Ben disparut définitivement de ma vie au moment où Alcibiade acheva sa transe et se secoua, plutôt gêné de me tenir la main. Hunt arrêta d’être sur ses gardes et la boule de poils reprit son imitation de moteur de pelleteuse. Je sentais Hunt un peu ambivalent sur ce qu’il venait de se passer. Même s’il ne s’attendait pas à des excuses de la part d’un Ben d’outre tombe, il ne pouvait pas nier que connaître la vérité l’avait plus profondément touché qu’il ne l’avait souhaité. De ce jour, ni lui ni moi n’avons reparlé de Ben : C’était aussi salutaire pour lui que pour moi, c’était notre manière de faire notre deuil.

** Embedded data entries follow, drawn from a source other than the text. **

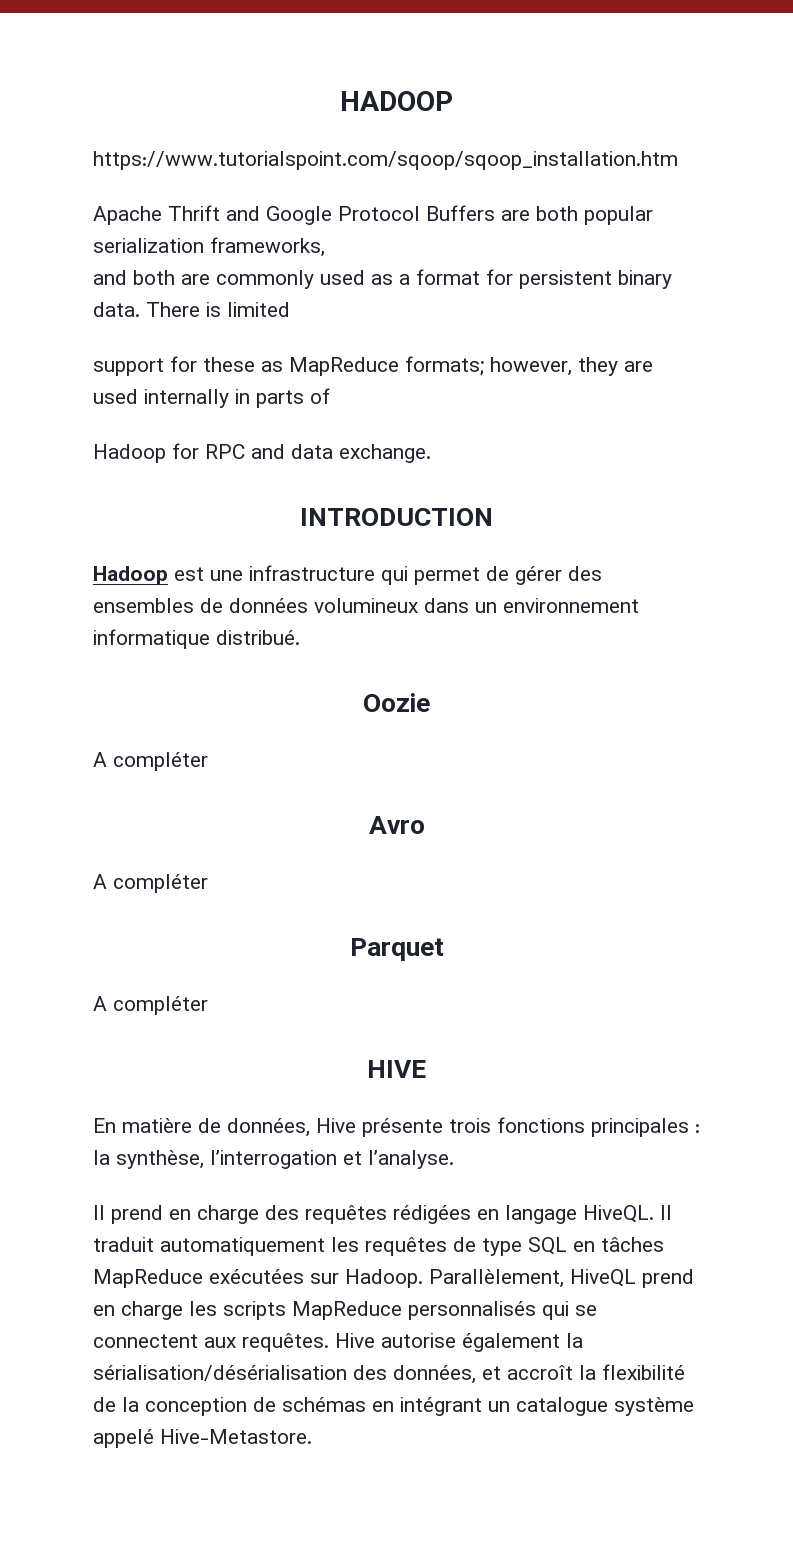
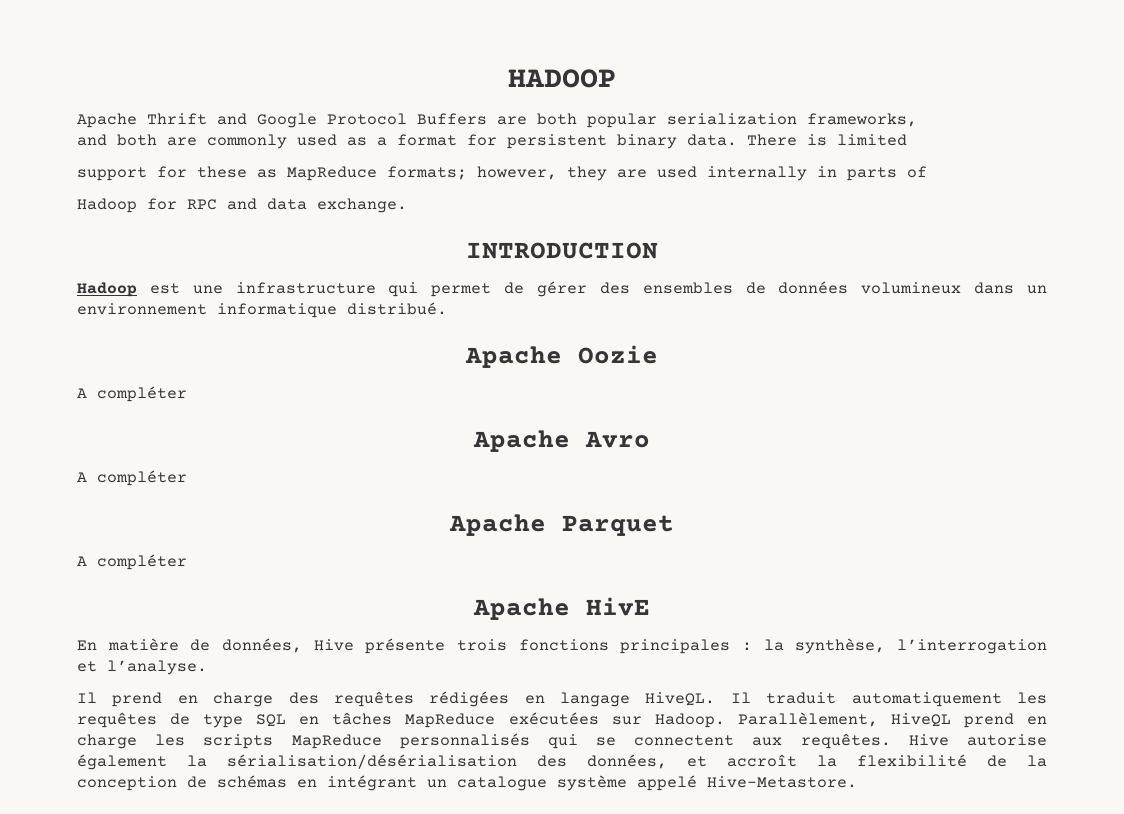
- https://www.tutorialspoint.com/sqoop/sqoop_installation.htm
- Oozie
+ Apache Oozie
- Avro
+ Apache Avro
- Parquet
+ Apache Parquet
- HIVE
+ Apache HivE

Mais… Alors que je repense à tout ça, alors que je me replonge dans cette crasse qui m’avait mis à genoux à cette époque, je ne peux m’empêcher de penser que Ben fut une victime comme les autres. Une victime qui avait essayé de survivre, qui avait pris de mauvaises décisions mais qui avait comme excuse de ne pas avoir les capacités de prendre les bonnes. J’aurais pu être lui. Il aurait pu être moi. Nous aurions pu mourir tous les deux et nous détruire. Nous aurions pu survivre et être les meilleurs amis au monde. Nous aurions pu changer ce monde ou arriver à nous laisser porter par lui et éviter d’être avalés. Nous aurions pu… Mais au final, nous n’avons été que deux brins de paille portés par le vent, manquant de nous écraser sur le premier mur venu et nous avons tenté de survivre jusqu’à ce que nous nous rendions compte qu’il était impossible que nous survivions tous les deux. A l’heure actuelle, je ne regrette pas d’avoir été le survivant, je regrette simplement qu’on ait du en arriver là.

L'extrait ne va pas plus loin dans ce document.